Autres commerces et artisans

  • A chinequerie : Baptisée par les anciens, cette appellation correspondait à un dépôt d'alcool et de liqueur pour la brasserie qui exista jusqu'en 1920. Ce local se trouvait au 212, rue du Moulin.
  • Menuiserie : Installée dans l'ancienne Brasserie, la maison et les bâtiments furent rachetés en 1953 par M. LIENARD Raymond. Il débuta son activité dans le grenier de ses parents qui habitaient sur la place. Il exerça son activité de Menuisier Ébéniste jusqu'en mai 1990.
  • Maréchal ferrant : Situé au 212, rue du Moulin, M. DUVEAUX Fernand a créé en 1920 son activité de maréchal ferrant, après avoir été un entrepôt de spiritueux.
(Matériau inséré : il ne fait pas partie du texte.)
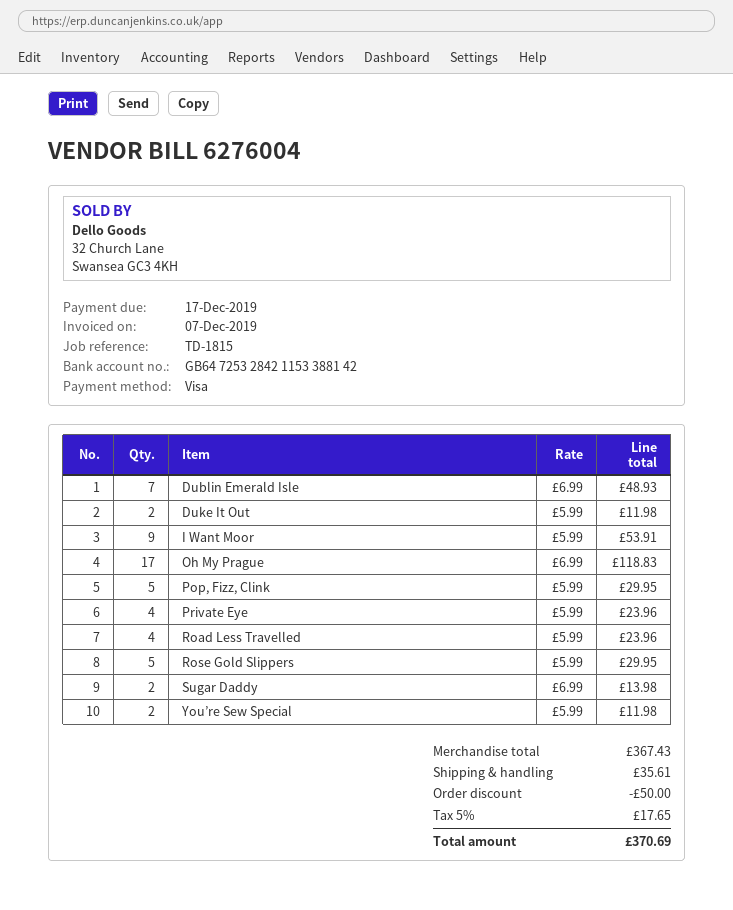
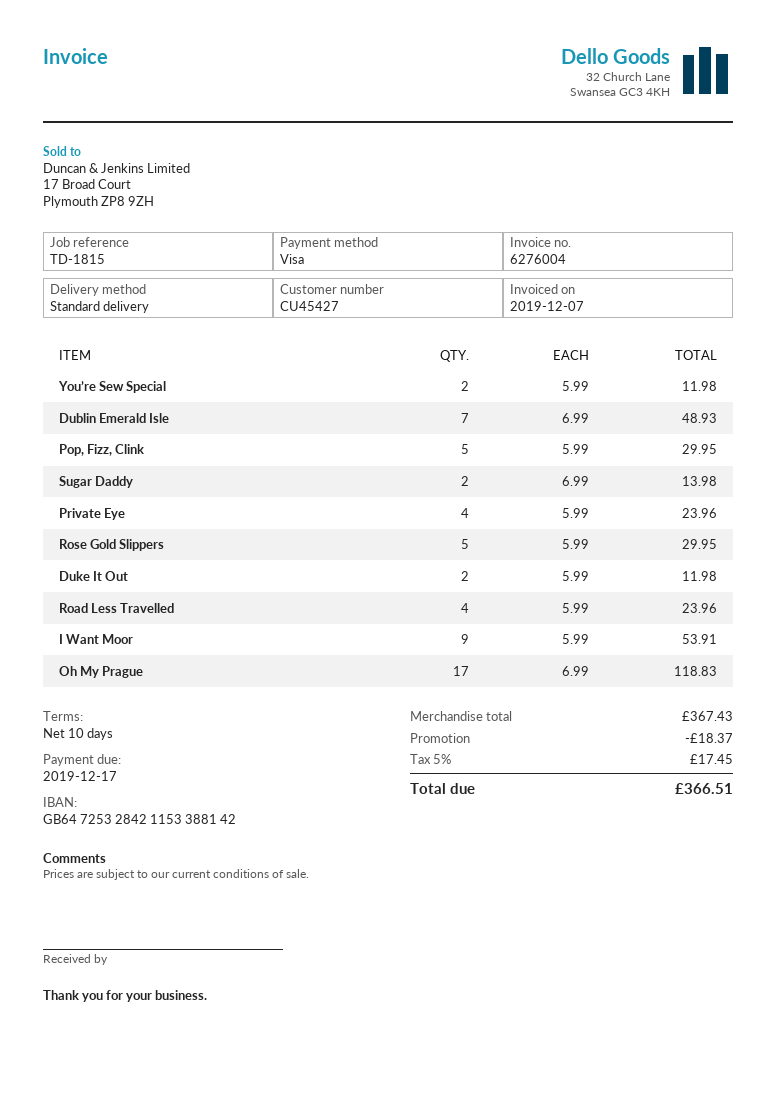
discount: 50.00 -> 18.37
shipping: 35.61 -> none
tax: 5% = 17.65 -> 5% = 17.45
total: 370.69 -> 366.51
Par la suite, l'activité fut reprise par son fils, M. DUVEAUX Noël, en 1947. Un marchand de matériel agricole, M. LANNOY, reprit le bâtiment et cessa toute activité en 1987.
  • Couvreur zingueur : Situé sur la place, M. LIENARD Germain créa son activité en 1921 et exerça son activité jusqu'en 1968, date de son décès.
  • Menuisier charron : Situé au 62, La Place, M. Pierre HANZE a créé son activité dans les années 1925. Sa femme tenait également une petite épicerie mercerie dans sa maison.
  • Cordonnier : Situé au 22, rue du Cimetière, M. LEFEVRE Henri a exercé le métier de cordonnier jusqu'en 1941 dans cette maison. Il y a eu également de nombreux sabotiers avant la Première Guerre mondiale, notamment, M. BERTAUX, M. PECQUEUX à la gare, M. QUESNAY ainsi que M. CHERMANNE Emile ruelle des sabotiers.
  • Mécanicien : Situé au 415, Grand Chemin, M. DUBOIS Louis a été mécanicien automobile, mais également réparateur de vélos ainsi que forgeron et électricien.
  • Boucherie charcuterie : Créée par M. HENROTAUX en 1939-40 sur la place au n°18, il transféra son activité au 112 de la rue du Fournil. Pendant la Seconde Guerre mondiale, il rebattait également les matelas. Son commerce fut repris par M. DREAN Jean et ensuite par M. DEGRELLE jusqu'à la fin des années 1950.
  • Apiculteur : M. DUPUY Ernest, dit le "colaud", vendait du miel ainsi que de l'hydromel. M. LECAS Jules produisait également du miel.
  • Coiffeur : Les plus anciens se souviennent avoir été coiffés par M. MASSON qui habitait au 152 rue du Grand Chemin. Ce n'était pas son activité principale, mais il devait posséder certains dons pour la coiffure.
  • Les cafés : Il semble qu'au tout début du siècle, on pouvait se désaltérer dans 14 cafés. Dans un passé plus proche, on trouvait encore plusieurs cafés au village, notamment :
    • M. BERNARD Alphonse et TRICHOT Marie, dit "café bibi", qui a cessé en 1940 et qui était installé au 167, rue du moulin.
    • Mme LAMARQUE au 187, rue du Moulin qui eut comme successeurs respectivement, M. DONNOY, M. COPY, M. COLLET, M. POULET et pour terminer Mme GIBON qui l'aménagea en café épicerie. Il y avait un jeu de quilles ainsi qu'une cabine téléphonique. Elle exerça son commerce jusqu'en 1970. Cette maison a été, avant d'être un café, une ferme.
    • Le café chez "Léa" tenu par Léa et Auguste PEQUEUX près de la gare. Il fut repris ensuite par M. DEHON et sa femme, par M. FIEVET Philippe puis par M. et Mme WALLEME qui l'ont tenu jusqu'en 1990, date de sa fermeture. Il y avait également un jeu de quilles. Pendant un temps, il fit également office de bureau de tabac. En 1925, le premier poste téléphonique public fut installé dans ce café.